Segment Start: Input

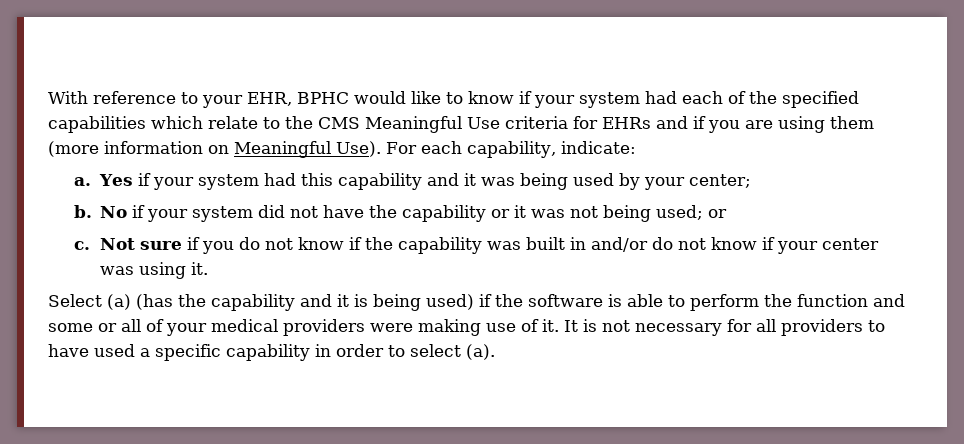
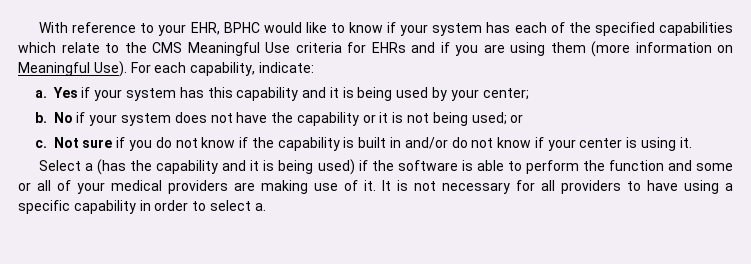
- With reference to your EHR, BPHC would like to know if your system had each of the specified capabilities which relate to the CMS Meaningful Use criteria for EHRs and if you are using them (more information on Meaningful Use).
+ With reference to your EHR, BPHC would like to know if your system has each of the specified capabilities which relate to the CMS Meaningful Use criteria for EHRs and if you are using them (more information on Meaningful Use).
- Yes if your system had this capability and it was being used by your center;
+ Yes if your system has this capability and it is being used by your center;
- No if your system did not have the capability or it was not being used; or
+ No if your system does not have the capability or it is not being used; or
- Not sure if you do not know if the capability was built in and/or do not know if your center was using it.
+ Not sure if you do not know if the capability is built in and/or do not know if your center is using it.
- Select (a) (has the capability and it is being used) if the software is able to perform the function and some or all of your medical providers were making use of it.
+ Select a (has the capability and it is being used) if the software is able to perform the function and some or all of your medical providers are making use of it.
- It is not necessary for all providers to have used a specific capability in order to select (a).
+ It is not necessary for all providers to have using a specific capability in order to select a.

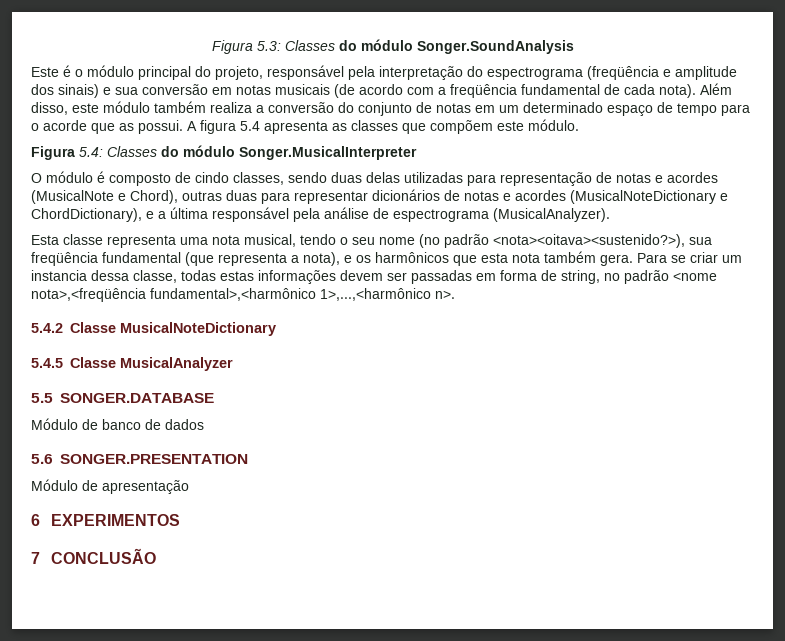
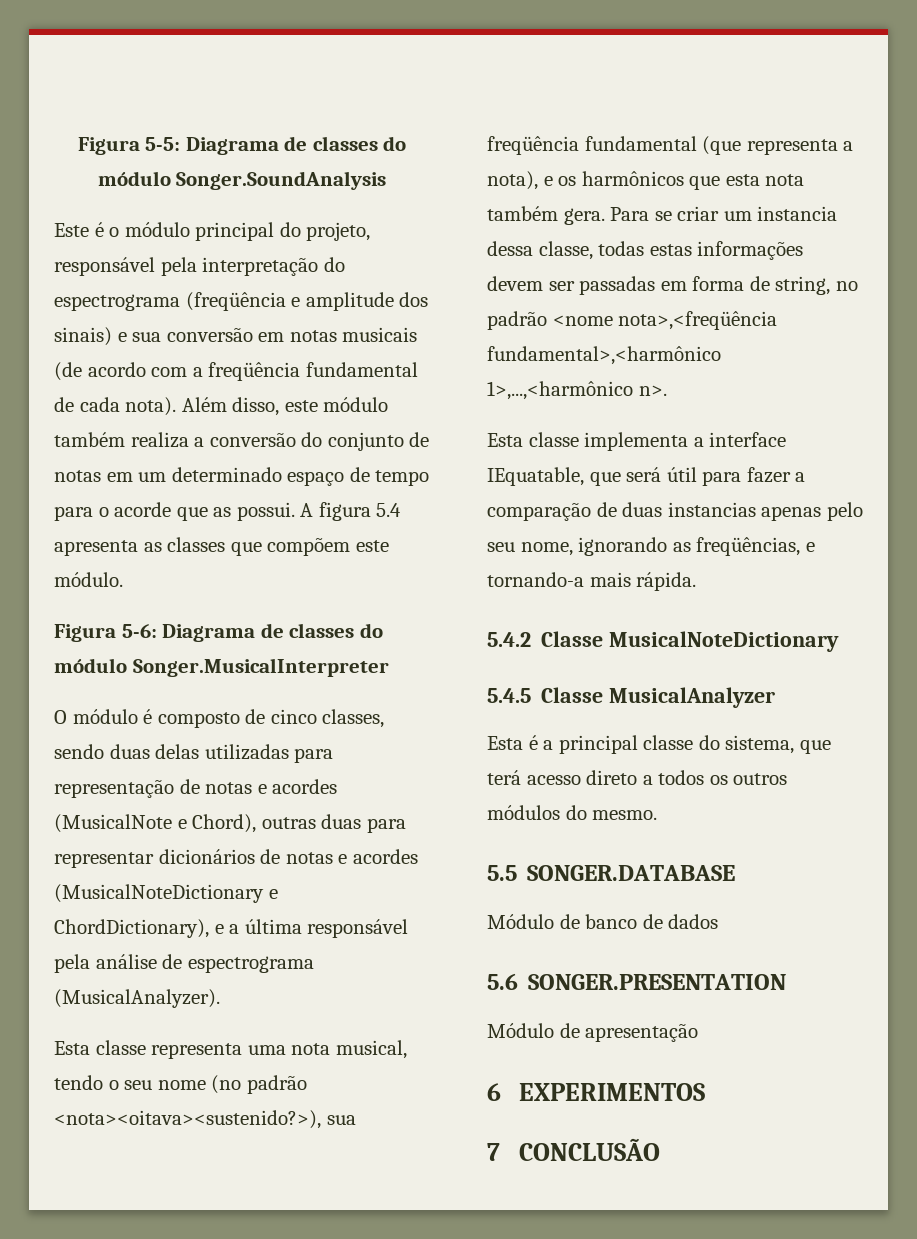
- Figura 5.3: Classes do módulo Songer.SoundAnalysis
+ Figura 5-5: Diagrama de classes do módulo Songer.SoundAnalysis
- Figura 5.4: Classes do módulo Songer.MusicalInterpreter
+ Figura 5-6: Diagrama de classes do módulo Songer.MusicalInterpreter
- O módulo é composto de cindo classes, sendo duas delas utilizadas para representação de notas e acordes (MusicalNote e Chord), outras duas para representar dicionários de notas e acordes (MusicalNoteDictionary e ChordDictionary), e a última responsável pela análise de espectrograma (MusicalAnalyzer).
+ O módulo é composto de cinco classes, sendo duas delas utilizadas para representação de notas e acordes (MusicalNote e Chord), outras duas para representar dicionários de notas e acordes (MusicalNoteDictionary e ChordDictionary), e a última responsável pela análise de espectrograma (MusicalAnalyzer).
+ Esta classe implementa a interface IEquatable, que será útil para fazer a comparação de duas instancias apenas pelo seu nome, ignorando as freqüências, e tornando-a mais rápida.
+ Esta é a principal classe do sistema, que terá acesso direto a todos os outros módulos do mesmo.

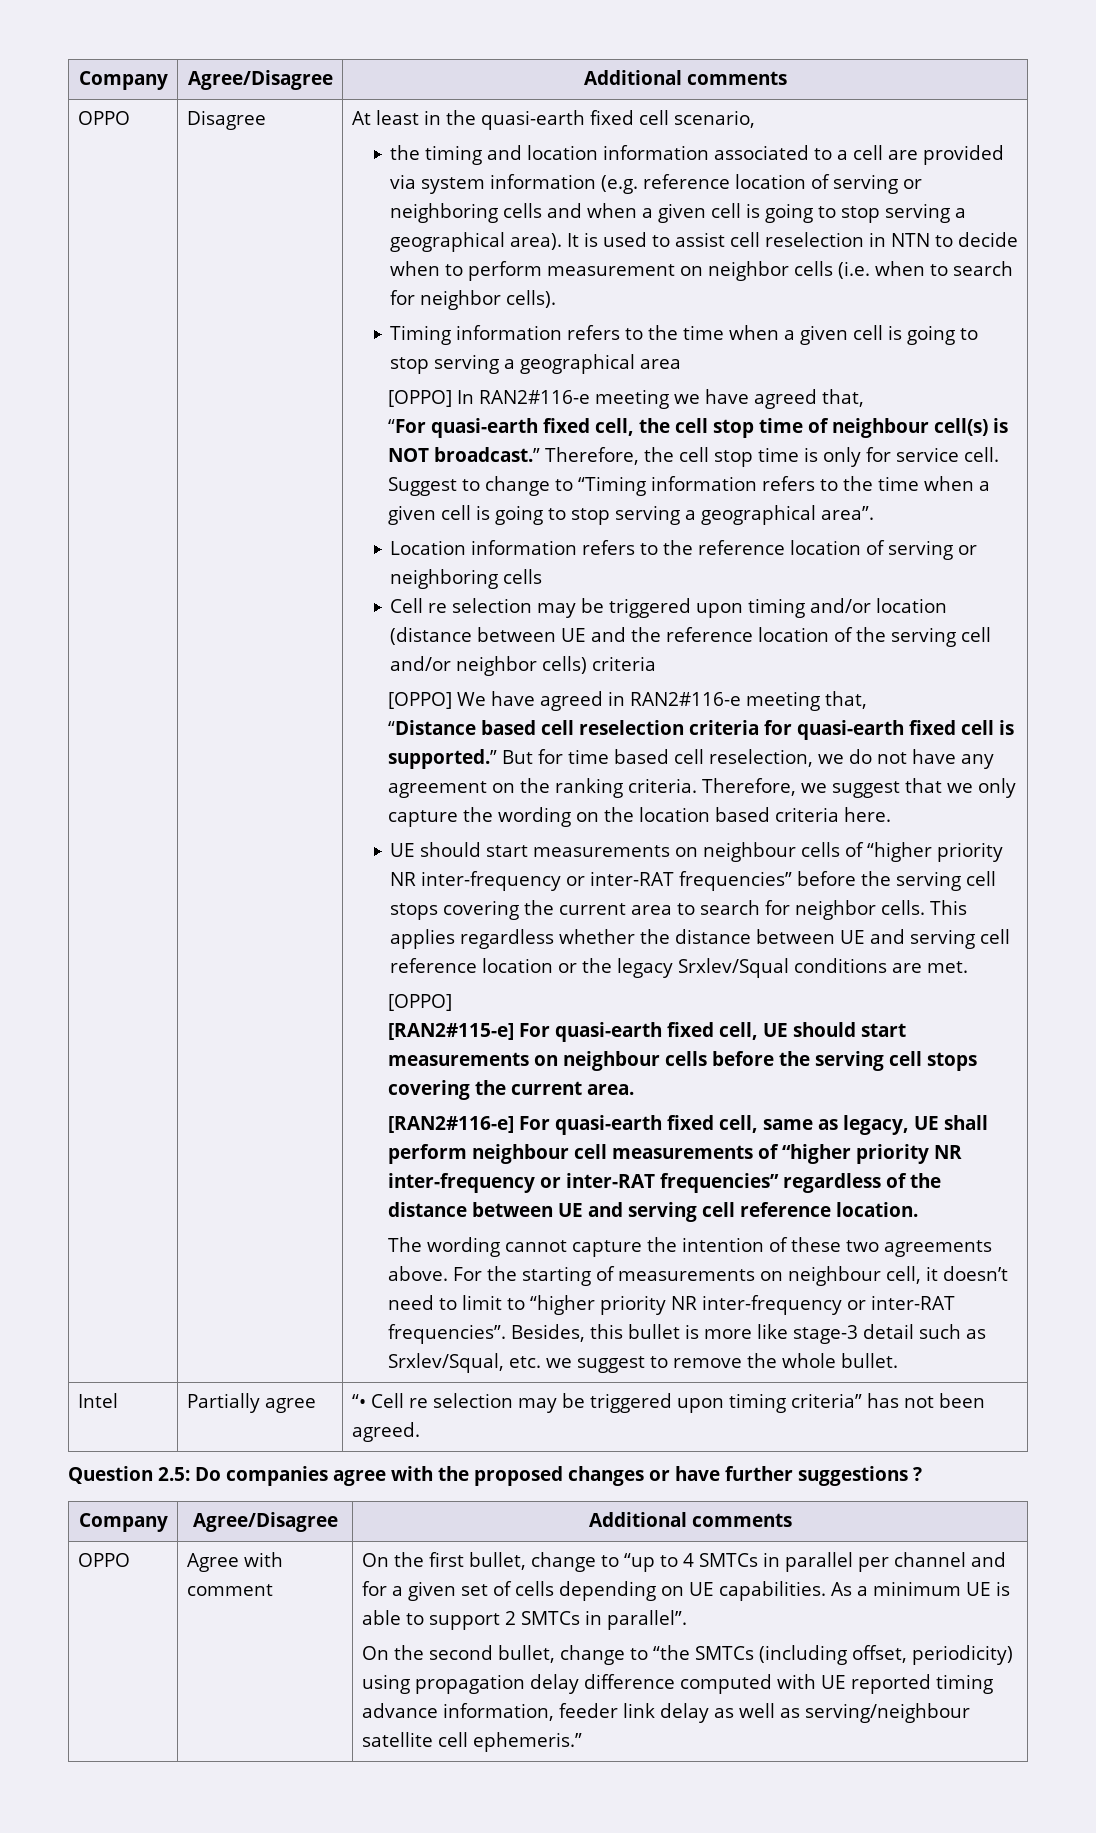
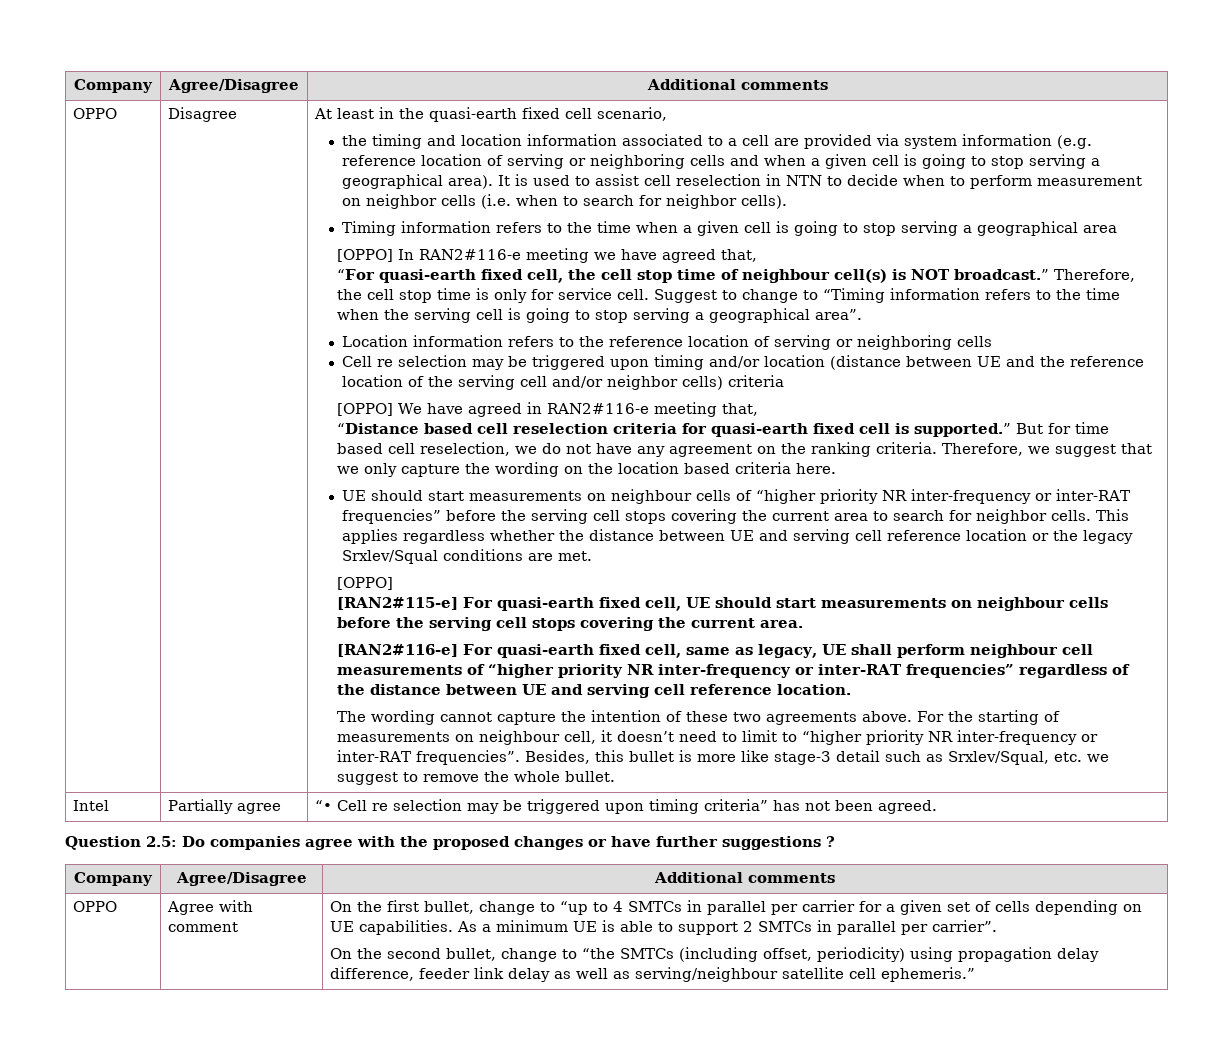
- Suggest to change to “Timing information refers to the time when a given cell is going to stop serving a geographical area”.
+ Suggest to change to “Timing information refers to the time when the serving cell is going to stop serving a geographical area”.
- On the first bullet, change to “up to 4 SMTCs in parallel per channel and for a given set of cells depending on UE capabilities.
+ On the first bullet, change to “up to 4 SMTCs in parallel per carrier for a given set of cells depending on UE capabilities.
- As a minimum UE is able to support 2 SMTCs in parallel”.
+ As a minimum UE is able to support 2 SMTCs in parallel per carrier”.
- On the second bullet, change to “the SMTCs (including offset, periodicity) using propagation delay difference computed with UE reported timing advance information, feeder link delay as well as serving/neighbour satellite cell ephemeris.”
+ On the second bullet, change to “the SMTCs (including offset, periodicity) using propagation delay difference, feeder link delay as well as serving/neighbour satellite cell ephemeris.”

Segment End: Input

> **Exercise requirements**: The pictures stay out; copy the rest of the data word for word.

> **Your solution**:
- With reference to your EHR, BPHC would like to know if your system had each of the specified capabilities which relate to the CMS Meaningful Use criteria for EHRs and if you are using them (more information on Meaningful Use).
+ With reference to your EHR, BPHC would like to know if your system has each of the specified capabilities which relate to the CMS Meaningful Use criteria for EHRs and if you are using them (more information on Meaningful Use).
- Yes if your system had this capability and it was being used by your center;
+ Yes if your system has this capability and it is being used by your center;
- No if your system did not have the capability or it was not being used; or
+ No if your system does not have the capability or it is not being used; or
- Not sure if you do not know if the capability was built in and/or do not know if your center was using it.
+ Not sure if you do not know if the capability is built in and/or do not know if your center is using it.
- Select (a) (has the capability and it is being used) if the software is able to perform the function and some or all of your medical providers were making use of it.
+ Select a (has the capability and it is being used) if the software is able to perform the function and some or all of your medical providers are making use of it.
- It is not necessary for all providers to have used a specific capability in order to select (a).
+ It is not necessary for all providers to have using a specific capability in order to select a.

- Figura 5.3: Classes do módulo Songer.SoundAnalysis
+ Figura 5-5: Diagrama de classes do módulo Songer.SoundAnalysis
- Figura 5.4: Classes do módulo Songer.MusicalInterpreter
+ Figura 5-6: Diagrama de classes do módulo Songer.MusicalInterpreter
- O módulo é composto de cindo classes, sendo duas delas utilizadas para representação de notas e acordes (MusicalNote e Chord), outras duas para representar dicionários de notas e acordes (MusicalNoteDictionary e ChordDictionary), e a última responsável pela análise de espectrograma (MusicalAnalyzer).
+ O módulo é composto de cinco classes, sendo duas delas utilizadas para representação de notas e acordes (MusicalNote e Chord), outras duas para representar dicionários de notas e acordes (MusicalNoteDictionary e ChordDictionary), e a última responsável pela análise de espectrograma (MusicalAnalyzer).
+ Esta classe implementa a interface IEquatable, que será útil para fazer a comparação de duas instancias apenas pelo seu nome, ignorando as freqüências, e tornando-a mais rápida.
+ Esta é a principal classe do sistema, que terá acesso direto a todos os outros módulos do mesmo.

- Suggest to change to “Timing information refers to the time when a given cell is going to stop serving a geographical area”.
+ Suggest to change to “Timing information refers to the time when the serving cell is going to stop serving a geographical area”.
- On the first bullet, change to “up to 4 SMTCs in parallel per channel and for a given set of cells depending on UE capabilities.
+ On the first bullet, change to “up to 4 SMTCs in parallel per carrier for a given set of cells depending on UE capabilities.
- As a minimum UE is able to support 2 SMTCs in parallel”.
+ As a minimum UE is able to support 2 SMTCs in parallel per carrier”.
- On the second bullet, change to “the SMTCs (including offset, periodicity) using propagation delay difference computed with UE reported timing advance information, feeder link delay as well as serving/neighbour satellite cell ephemeris.”
+ On the second bullet, change to “the SMTCs (including offset, periodicity) using propagation delay difference, feeder link delay as well as serving/neighbour satellite cell ephemeris.”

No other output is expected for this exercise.